OIM A12029A (D. 027324)

Qur'an Fragment

Mamluk Qur'an given as a wacf by Sultan Al-Faraj (1399–1412 AD). OIM A12029A (D. 027324). Photo: Anna Ressman.

OIM A11246 (D. 027318)

Biblical fragment from the Genizah

14th–16th centuries AD. OIM A11246 (D. 027318). Photo: Anna Ressman.

Torah Ark Door

Figure 1. 11th century AD, with later carving and paint. The Walters Art MuSeum, Baltimore, Maryland (museum purchase, in conjunction with Yeshiva University Museum, with funds provided by the W. Alton Jones Foundation Acquisition Fund, 2000), 64.181.

OIM E25513 (D. 027412)

Vessel from Fustat with cross on the base, side view

Figure 2A. 12th century AD. OIM E25513 (D. 027412). Photo: Anna Ressman.

OIM E5513 (D. 027414)

Vessel from Fustat with cross on the base, bottom view

Figure 2B. 12th century AD. OIM E5513 (D. 027414). Photo: Anna Ressman.

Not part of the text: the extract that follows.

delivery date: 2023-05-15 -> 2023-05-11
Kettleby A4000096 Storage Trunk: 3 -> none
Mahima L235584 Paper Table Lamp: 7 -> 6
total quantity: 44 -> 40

This exhibition will provide visitors with the opportunity to explore the traditions of everyday life in Fustat as well through the activities, words, and beliefs of the people who lived there. Highlights of the exhibition include religious materials from all three of Fustat’s historical religious communities. This material indicated that there were a variety of languages spoken at early Fustat, including Greek, Coptic, Arabic, and Hebrew, along with other Middle Eastern languages. Although known for its collections of ancient Middle Eastern cultures, the Oriental Institute Museum also has a rich collection of Islamic materials. Only a small percentage of these artifacts have been on public view, including material from the Istakhr excavations (now on display in the Robert and Deborah Aliber Persian Gallery), the exhibition “Daily Life Ornamented: The Medieval Persian City of Rayy” (2007), and the mini-exhibition “The Silk Road and Indian Ocean Traders” (2014). This forth-coming exhibition brings well-deserved attention to Egyptian artifacts of the Oriental Institute’s Islamic collection. These objects illuminate the origins of one of the Middle East’s great urban centers, the city of Cairo.

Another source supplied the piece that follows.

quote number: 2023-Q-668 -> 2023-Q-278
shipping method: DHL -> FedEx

We are proud to present the exhibition “A Cosmopolitan City: Muslims, Christians and Jews in Old Cairo,” which will run from February 17 to September 13, 2015, in the Marshall and Doris Holleb Gallery for Special Exhibits at the Oriental Institute Museum. In this exhibition, visitors will have the opportunity to explore how urban communities in this city lived together and melded their traditions to create an ever-growing, multicultural society during the seventh to twelfth centuries ad. The exhibit puts a special focus on the three main religious communities — Muslims, Chris-tians, and Jews — whose members helped shape the neighborhoods, markets, and public places of Old Cairo that still exist today.

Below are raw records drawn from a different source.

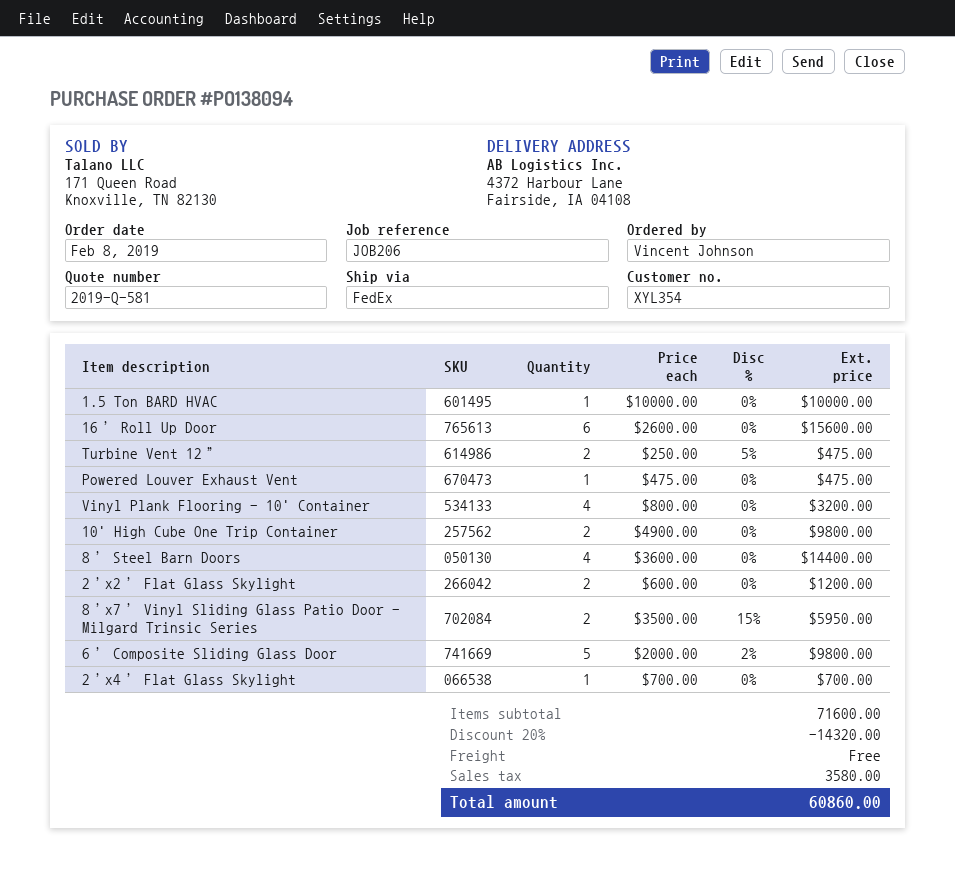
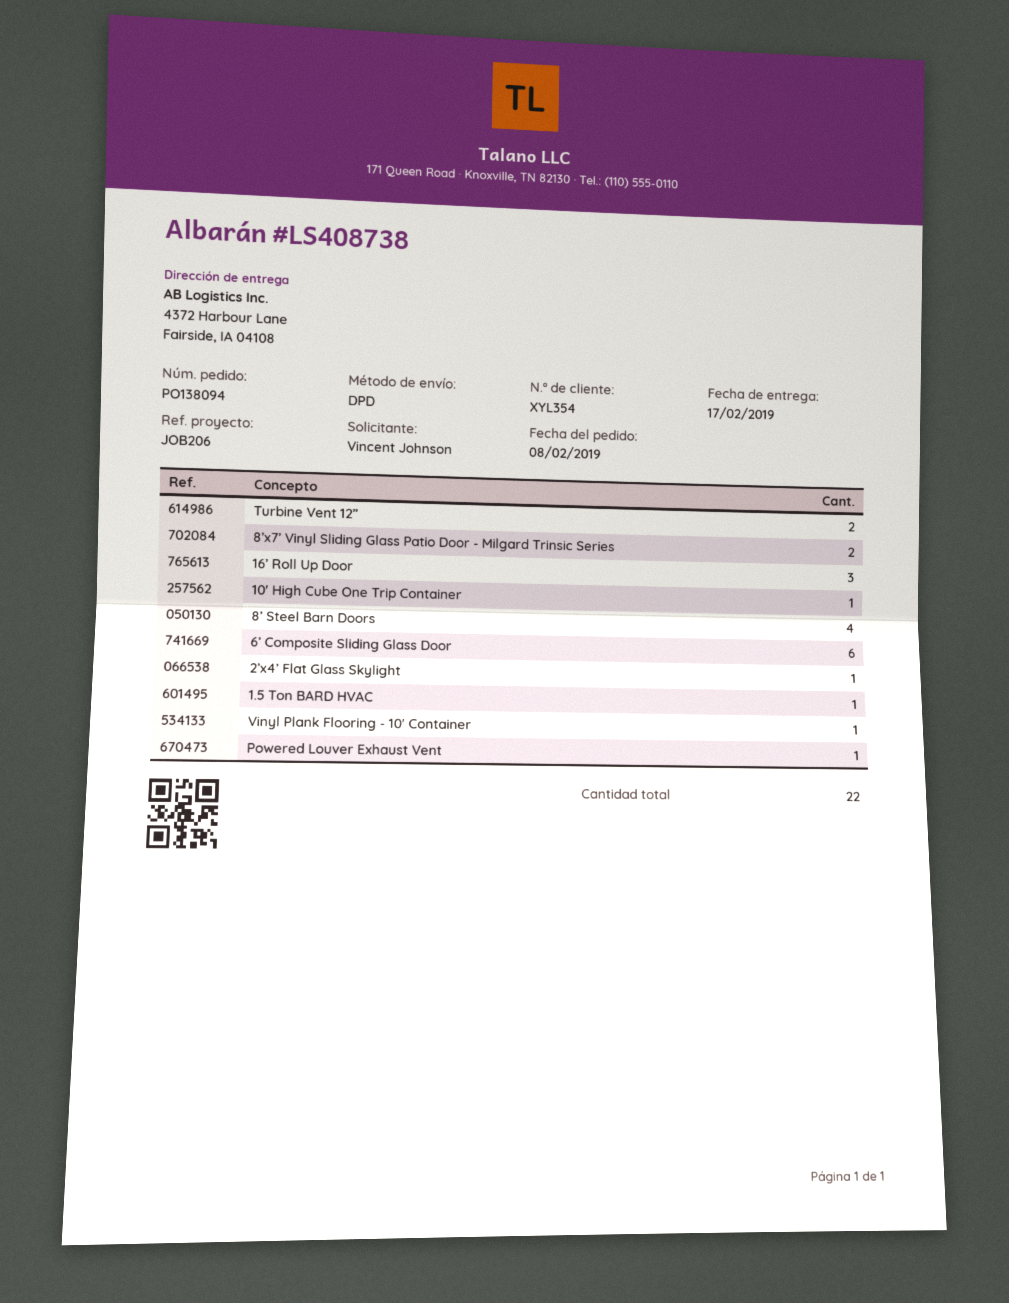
shipping method: FedEx -> DPD
16’ Roll Up Door: 6 -> 3
Vinyl Plank Flooring - 10' Container: 4 -> 1
10' High Cube One Trip Container: 2 -> 1
2’x2’ Flat Glass Skylight: 2 -> none
6’ Composite Sliding Glass Door: 5 -> 6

The origins of modern Cairo go back to 642 AD, when Arab armies conquered Egypt and chose a new capital city along the Nile River. They set up their tents near the Roman military fortress of Babylon, which led to the settlement’s first name of al-Fustat, meaning “tent.” The city grew quickly and organically as Egyptians and foreigners migrated to the thriving new capital. Its neighborhoods were populated by people from a patchwork of religious and ethnic communities. Over three centuries later, in 969 AD, the sprawling city was officially designated as al-Qahira (Cairo), meaning “the Victorious.” Over time, the administrative center of the city had shifted to the north. While Fustat continued to be inhabited as port neighborhood of the larger city, areas along its edge gradually were abandoned as people moved their homes northward. By the Mamluk and Ottoman periods, parts of Fustat were used by the residents of Cairo to dump their trash. 

People now designate the earliest center of urban settlement in Cairo as “Old Cairo” (or less commonly by its historical name, “Fustat”). Even now, the core of this area continues as a living neighborhood within the larger city of Cairo. It is still famous for its historical mosques, churches, and synagogues. Underneath its modern streets, and also on the outskirts of the neighborhood, lie the archaeological remains of the earliest foundations of the city. As a result, the site has been excavated a number of times, first by the Egyptian archaeologist Aly Bahgat (1912–1924) and then by George Scanlon for the American Research Center in Egypt (1964–1980). The site has continued to attract interest by Japanese, French, and Egyptian institutions, all of whom who have conducted additional excavations that add to understanding of medieval life at the site.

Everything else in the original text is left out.